È un mondiale traditore. Niente calcoli con l'Uruguay

La Costa Rica ha sconvolto tutti i pronostici. Contro la Celeste senza pensare al pareggio

È un mondiale traditore, capace di sorprenderti dietro ogni angolo. Mai fidarsi delle apparenze e nemmeno delle classifiche Fifa: la Costa Rica, posizione numero 28, ha sistemato prima Cavani e soci, poi ha sculacciato l'Italia e messo un piede nel territorio della gloria. A 6 punti ieri sera ha già raggiunto una storica qualificazione, festeggiata con tutto il popolo rimasto a casa. Non è stato un colpo di mano o un colpo di fortuna. Hanno vinto giocando a calcio, marcando un gol, reclamando un rigore, difendendo nella ripresa, con ordine e decisione senza concedere una sola occasione all'attacco azzurro a quel punto "indebolito" dai rinforzi giunti dalla panchina nella seconda frazione. Così la possibile cavalcata azzurra è diventata un calvario inatteso ed umiliante. E adesso per sbarcare agli ottavi ed evitare un'altra Corea, è diventato fondamentale l'ultimo turno, l'appuntamento di martedì prossimo con l'Uruguay che è nelle nostre identiche condizioni di punteggio, peggio solo come differenza reti. Perciò può bastare, calcoli alla mano, anche un pareggio per evitare il crac, il secondo consecutivo dopo quello in Sud Africa quattro anni prima. Guai a cullarsi su questa opzione, però. Risulterebbe un altro tragico errore dopo i tanti accumulati in un solo pomeriggio di afa e di sofferenza. Compreso il ct Prandelli destinato a finire sotto processo per le sue scelte. Scontate alcune (Buffon da far tornare tra i pali), discutibili altre, a cominciare dal ripescaggio di Thiago Motta. Ma davvero Verratti era così scarico da risultare improponibile per la seconda sfida del mondiale?

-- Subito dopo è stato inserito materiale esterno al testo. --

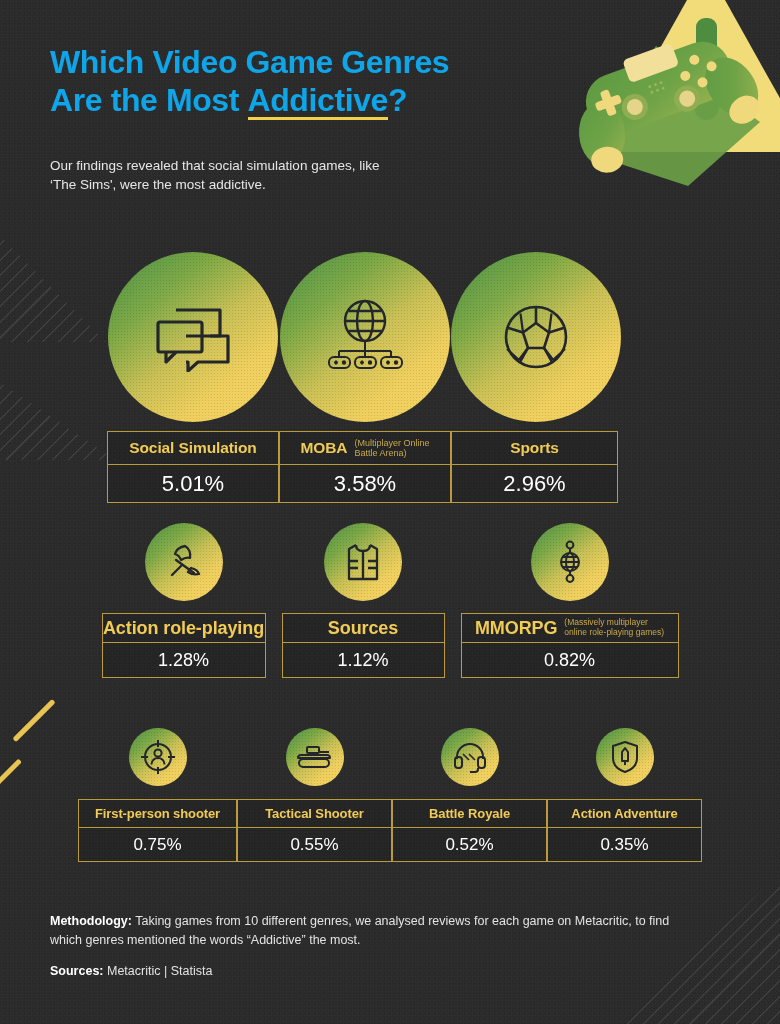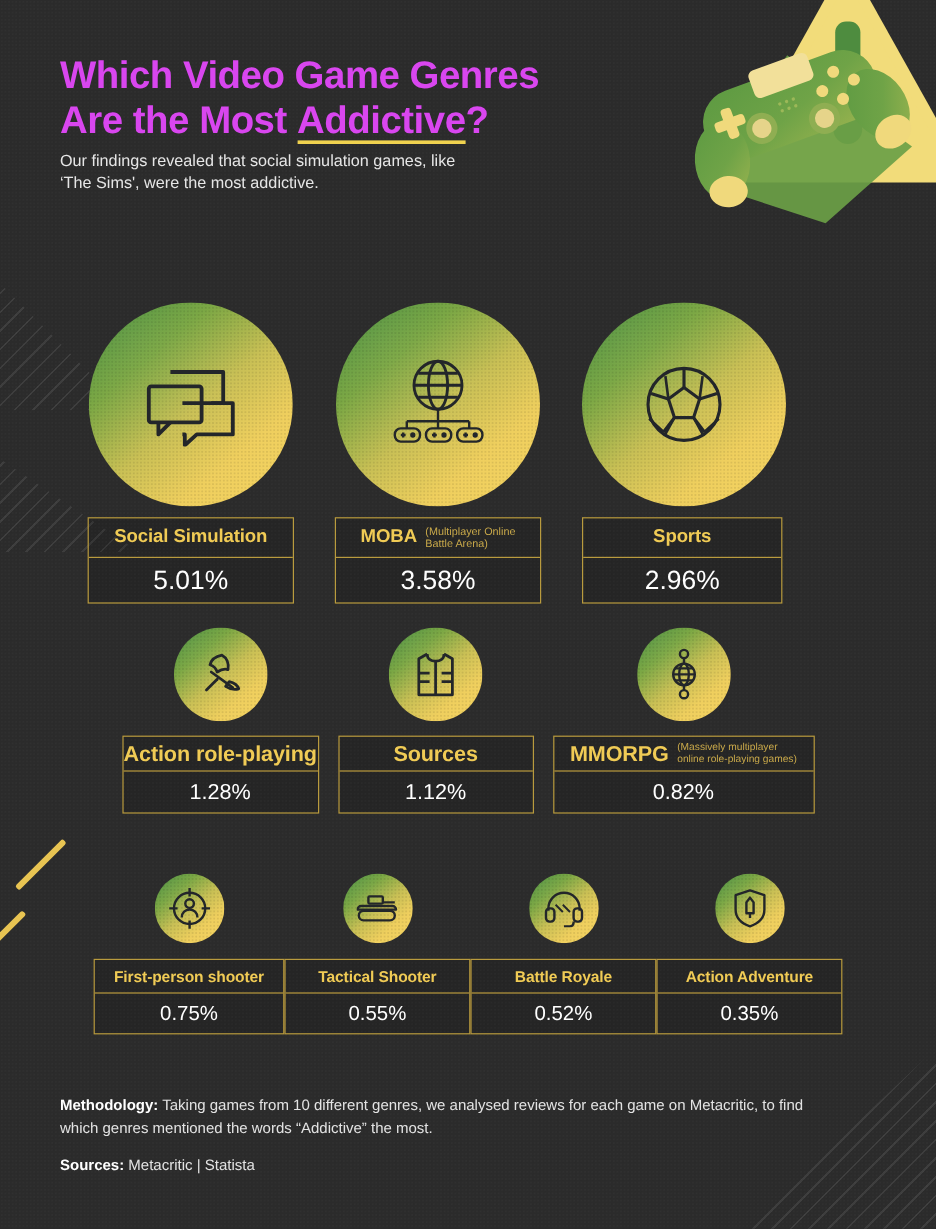"Which Video Game Genres" #page-title { color: #d946ef -> #0ea5e9 }
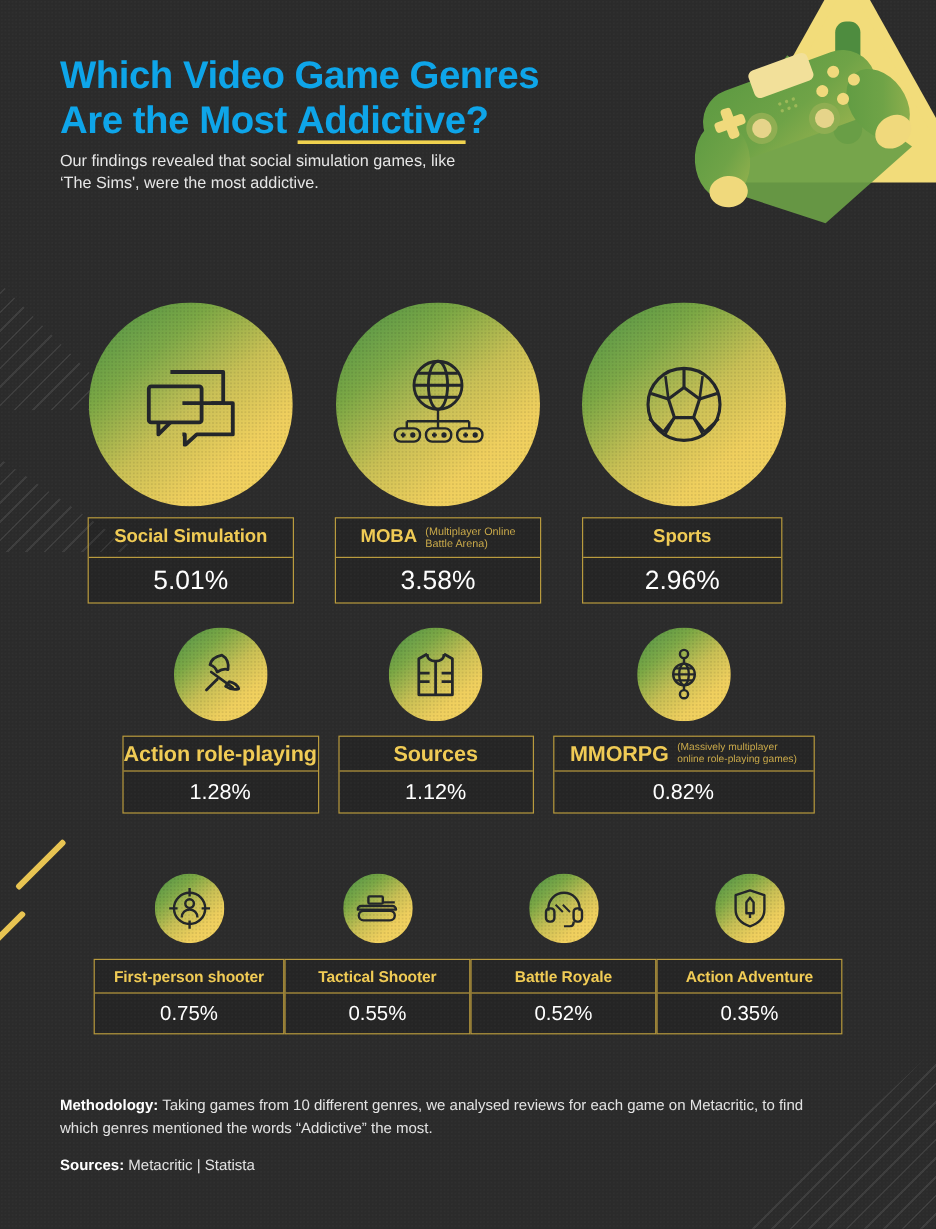"Our findings revealed that social" #page-subtitle { margin-top: 4px -> 36px }
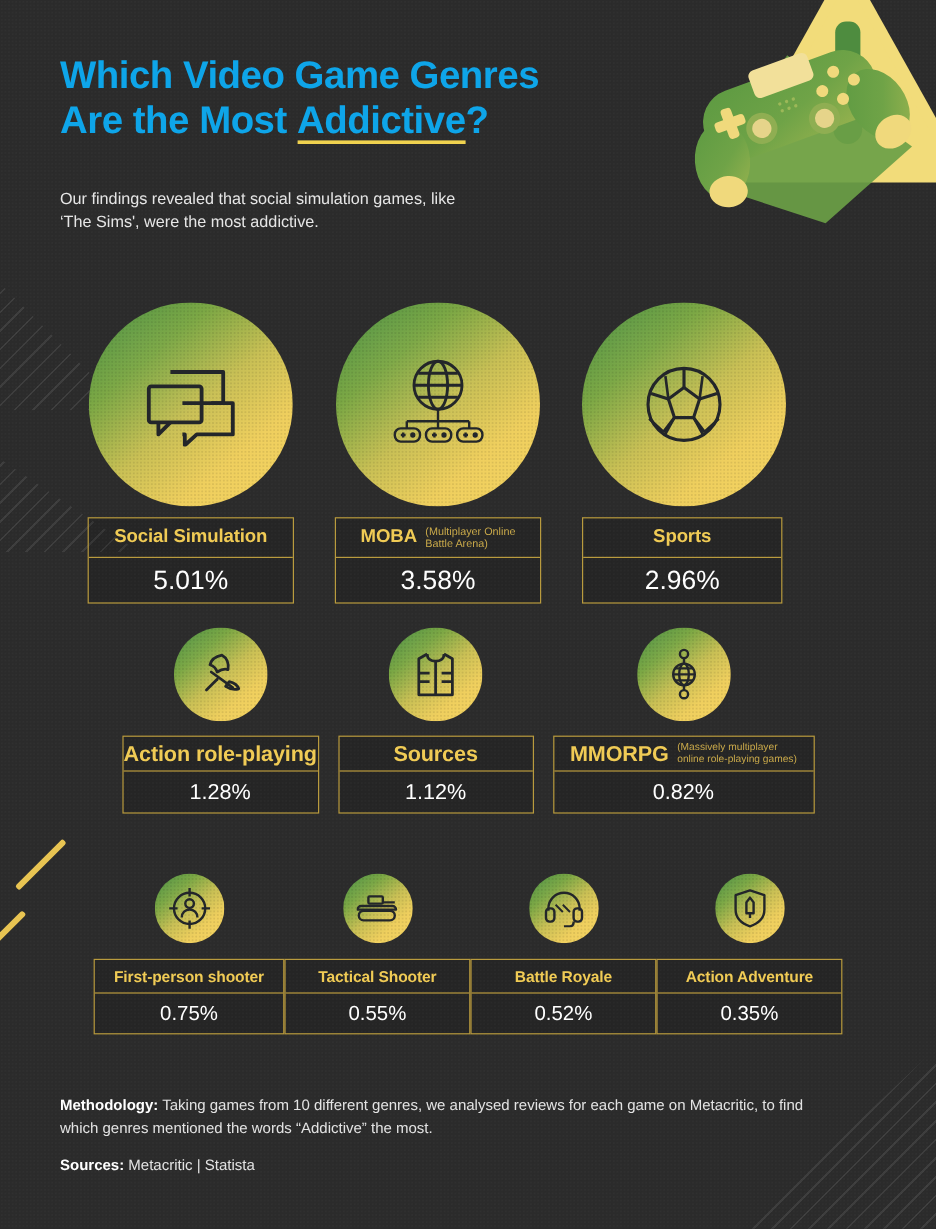"Social Simulation" #genre-row-1 { gap: 34px -> none }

Pinto, il ct della Costa Rica, non è Hodgson. Invece di aspettare sotto casa l'Italia, ha provato a sorprenderla andando a braccare Pirlo e soci nella loro metà-campo. Non solo, ma per evitare che il tiki taka procurasse gli sbocchi in zona d'attacco, ha preso in contropiede Prandelli alzando la linea della difesa per far scattare la trappola del fuorigioco. Gliene sono riusciti 11, deve essere andato a scuola da Zeman. Ha rischiato l'osso del collo - i due lanci alla cieca di Pirlo per Balotelli nel primo tempo - e gli è andata bene perché nel calcio gli episodi sono decisivi. Mario ha sbagliato una, due volte, Ruiz invece no quando è spuntato quel pallone in fondo all'area che ha segnalato la prima incertezza di Buffon. D'accordo Pinto è uno studioso e un volpone del calcio ma sono state le clamorose differenze tra la prima e seconda Italia a scavare la buca sotto i piedi di Chiellini e Barzagli sul finire del primo tempo. L'elenco è sorprendente: 1) Thiago Motta, lento e macchinoso, ha fatto rimpiangere subito Verratti; 2) la percentuale dei passaggi completati dagli azzurri è passata dal record di qualche giorno fa (93,2%) al deficit di ieri, meno del 50% con una striscia di sfondoni, tutti conseguenza del pressing costaricano, per liberarsi in fretta della biglia hanno trovato spesso il rivale invece del sodale; 3) la catena di destra, che mise in crisi i leoni inglesi, Candreva più Abate al rientro, non ha mai funzionato in sinergia e con tempismo; 4) alla prima difficoltà il gruppo, coeso al debutto, si è disunito e ha perso tutte le sicurezze; 5) le correzioni dalla panchina, Cassano, Insigne e Cerci in sequenza, hanno modificato il disegno tattico ma non aggiunto neanche una vitamina: Insigne troppo acerbo, Cassano troppo defilato, Cerci troppo scontato nel dribbling uno contro uno. Solo Pirlo è stato Pirlo.

Si è spesso guardato intorno smarrito come per chiedersi: ma che fine han fatto De Rossi, Marchisio e Candreva? Già, spariti, come ingoiati dall'umidità di Recife, oltre che dalla cifra tecnica e dalla corsa della Costa Rica, anzi ricchissima di energie, nervose, insospettate, tradite solo all'intervallo per quella spinta in area di Chiellini su Campbell che ha trasformato Pinto e la sua panchina in un vulcano di proteste in piena attività. Se ne sono dette di tutti i colori, sfiorato il mischione. Hanno dimenticato negli spogliatoi la rabbia. Anche questo è un altro merito da appuntare come medaglia sulla maglia dei rivali.